Work task
Among the entries below, find the lines that hold the word "Tales" and report them.

Information provided
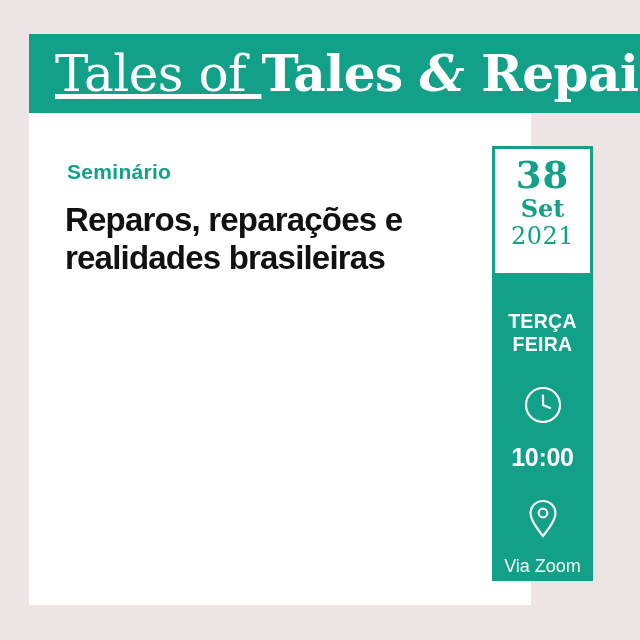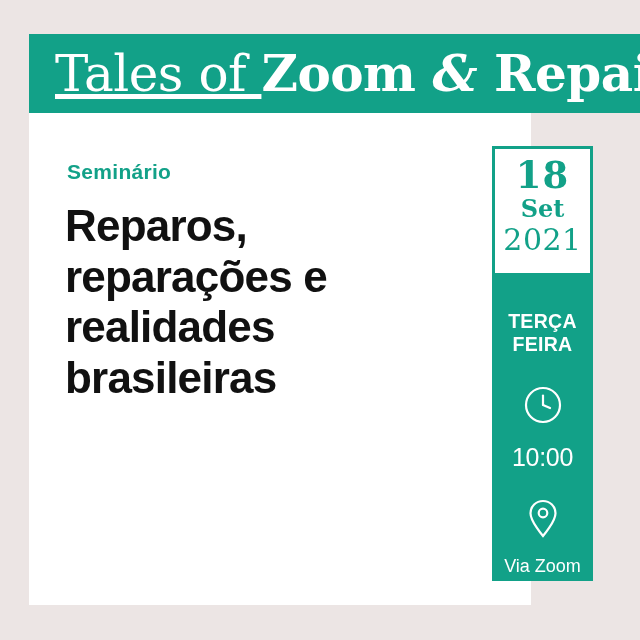--- a/index.html
+++ b/index.html
@@ -71,21 +71,21 @@
     font-size: 21px;
     font-weight: 700;
     letter-spacing: 0.3px;
   }
   .headline {
     position: absolute;
     left: 36px;
     top: 88px;
     width: 420px;
     color: #111111;
-    font-size: 44px;
+    font-size: 33px;
     font-weight: 700;
     line-height: 1.15;
     letter-spacing: -0.8px;
   }
   .subhead {
     position: absolute;
     left: 38px;
     top: 330px;
     width: 400px;
     color: #12a188;
@@ -131,21 +131,21 @@
     font-family: "DejaVu Serif", serif;
     font-weight: 700;
     font-size: 24px;
     line-height: 1.1;
     margin-top: 2px;
   }
   .date-year {
     color: #12a188;
     font-family: "DejaVu Serif", serif;
     font-weight: 400;
-    font-size: 30px;
+    font-size: 24px;
     line-height: 1.1;
     margin-top: 1px;
     letter-spacing: 0.5px;
   }
   .teal-box {
     position: absolute;
     left: 0;
     top: 124px;
     right: 0;
     bottom: 0;
@@ -163,55 +163,55 @@
     line-height: 1.2;
     text-align: center;
     letter-spacing: 0.3px;
   }
   .clock-icon {
     margin-top: 28px;
   }
   .time {
     color: #ffffff;
     font-size: 25px;
-    font-weight: 400;
+    font-weight: 700;
     margin-top: 14px;
     letter-spacing: -0.3px;
   }
   .pin-icon {
     margin-top: 26px;
   }
   .platform {
     color: #ffffff;
     font-size: 18px;
     font-weight: 400;
     margin-top: 12px;
     letter-spacing: 0px;
   }
 </style>
 </head>
 <body>
 
 <div id="poster">
 
   <div class="banner">
-    <div class="banner-title"><span class="light">Tales of </span><span class="bold">Zoom </span><span class="amp">&amp; </span><span class="bold">Repair</span></div>
+    <div class="banner-title"><span class="light">Tales of </span><span class="bold">Tales </span><span class="amp">&amp; </span><span class="bold">Repair</span></div>
   </div>
 
   <div class="card">
 
     <div class="seminario">Seminário</div>
 
     <div class="headline">Reparos, reparações e realidades brasileiras</div>
 
 
     <div class="info-col">
 
       <div class="date-box">
-        <div class="date-day">18</div>
+        <div class="date-day">38</div>
         <div class="date-month">Set</div>
         <div class="date-year">2021</div>
       </div>
 
       <div class="teal-box">
         <div class="weekday">
           <div>TERÇA</div>
           <div>FEIRA</div>
         </div>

Problem solution
-    <div class="banner-title"><span class="light">Tales of </span><span class="bold">Zoom </span><span class="amp">&amp; </span><span class="bold">Repair</span></div>
+    <div class="banner-title"><span class="light">Tales of </span><span class="bold">Tales </span><span class="amp">&amp; </span><span class="bold">Repair</span></div>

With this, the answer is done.